On the other hand, the nature seems to ground me, wherever I go. I found and still find a lot of solace in nature. And I can see the connections and relationships in this woodwide web of interbeing: a web of the beings who I encountered, who supported me and who taught me something.

Becoming the frog
More and more, I feel I also want to root. And it seems I am rooting in the place where I grew up. For now. And as long as I am here, I like to think how to help others to root too, through stories and forest therapy.

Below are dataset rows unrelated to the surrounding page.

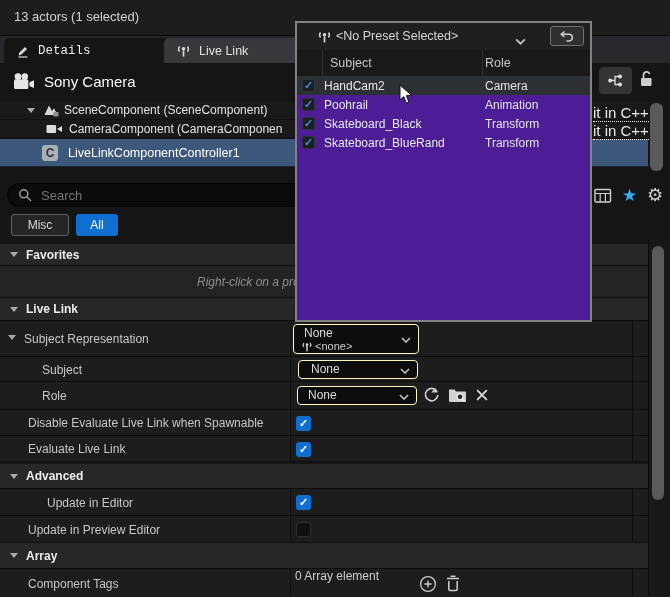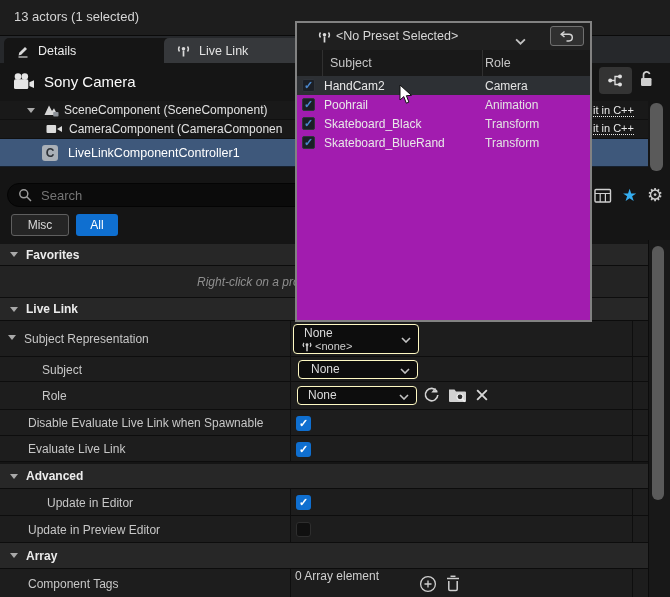--- a/index.html
+++ b/index.html
@@ -13,42 +13,42 @@
   .pcat{position:absolute;left:0;width:648px;background:#272727;border-bottom:1px solid #0c0c0c;box-sizing:border-box;display:flex;align-items:center;gap:8px;padding-left:10px;}
   .vsplit{position:absolute;left:290px;top:0;bottom:0;width:1px;background:#0e0e0e;}
   .vsplit2{position:absolute;left:632px;top:0;bottom:0;width:1px;background:#0e0e0e;}
   .dropdown{position:absolute;background:#0d0d0d;border:1px solid #fef9c3;border-radius:4px;box-sizing:border-box;color:#dcdcdc;}
   .dd-chev{position:absolute;right:7px;top:50%;transform:translateY(-50%);}
   .checkbox{position:absolute;width:15px;height:15px;border-radius:3px;box-sizing:border-box;
             display:flex;align-items:center;justify-content:center;font-size:11px;font-weight:bold;color:#fff;}
   .checkbox.on{background:#0f6fd0;}
   .checkbox.off{background:#101010;border:1px solid #2e2e2e;}
   .tree-row{position:absolute;left:0;width:648px;display:flex;align-items:center;border-bottom:1px solid #101010;box-sizing:border-box;}
-  .editcpp{position:absolute;color:#e8e8e8;border-bottom:1px dotted #e8e8e8;font-size:11px;cursor:pointer;}
+  .editcpp{position:absolute;color:#e8e8e8;border-bottom:1px dotted #e8e8e8;font-size:15px;cursor:pointer;}
   .scrollthumb{position:absolute;background:#5a5a5a;border-radius:6px;}
-  .popup{position:absolute;left:295px;top:21px;width:297px;height:301px;background:#a21caf;
+  .popup{position:absolute;left:295px;top:21px;width:297px;height:301px;background:#4c1d95;
          border:2px solid #828282;box-sizing:border-box;z-index:50;}
   .popup-row{position:absolute;left:0;width:293px;height:19px;display:flex;align-items:center;}
   .pcheck{width:13px;height:13px;background:#1b1f26;border:1px solid #30343a;border-radius:2px;margin-left:5px;
           display:flex;align-items:center;justify-content:center;color:#4a87cc;font-size:11px;font-weight:bold;box-sizing:border-box;}
   .pop-subject{margin-left:9px;color:#e9e9e9;font-size:12px;}
   .pop-role{position:absolute;left:188px;color:#e3e3e3;font-size:12px;}
   .iconbtn{display:flex;align-items:center;justify-content:center;}
 </style>
 </head>
 <body>
 
 <div class="screen">
 
   <div class="abs" style="left:0;top:0;width:670px;height:35px;background:#1d1d1d;border-bottom:1px solid #0a0a0a;">
     <span class="abs" style="left:14px;top:9px;color:#d4d4d4;font-size:13px;">13 actors (1 selected)</span>
   </div>
 
   <div class="abs" style="left:0;top:36px;width:670px;height:27px;background:#26282b;">
-    <div class="abs" style="left:4px;top:2px;width:189px;height:25px;background:#151515;border-radius:5px 5px 0 0;display:flex;align-items:center;">
+    <div class="abs" style="left:4px;top:2px;width:189px;height:25px;background:#151515;border-radius:5px 5px 0 0;display:flex;align-items:center;font-family:Liberation Mono, monospace;">
       <span class="iconbtn" style="margin-left:12px;">
         <svg width="14" height="14" viewBox="0 0 14 14">
             <path d="M3.2 8.8 L9 3 L11 5 L5.2 10.8 L2.6 11.4 Z" fill="#d9d9d9"></path>
             <path d="M2.5 13 h9" stroke="#d9d9d9" stroke-width="1.2"></path>
           </svg>
       </span>
       <span style="margin-left:8px;color:#ececec;font-size:12.5px;">Details</span>
       <span style="margin-left:auto;margin-right:12px;color:#b3b3b3;font-size:14px;">×</span>
     </div>
     <div class="abs" style="left:164px;top:2px;width:138px;height:25px;background:#36383b;border-radius:5px 5px 0 0;display:flex;align-items:center;">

Lastly, it does not mean I think I should only make choices because of love. Fear -and anger- are also important. Anger helps to set up the boundaries in a right way that our own stories do not get tangled too much with other stories, so we do not hijack their stories. Everyone has to be their own hero in their story, to be their own saviour.
But I can be someone’s frog. Sometimes we need frogs, guides and other edge-dwellers for some little help. Perhaps, I wonder while writing this, I am not the princess in the tale, but the frog, and are my two lesson for the next weeks, months, years…
- to get more comfortable in satoyama, this between-land, and let go fear and control of the future
- and to be bold, learn to ask for a kiss and things I want, not withhold myself and not be afraid for intimate connections with the same land, the same beings, the same persons.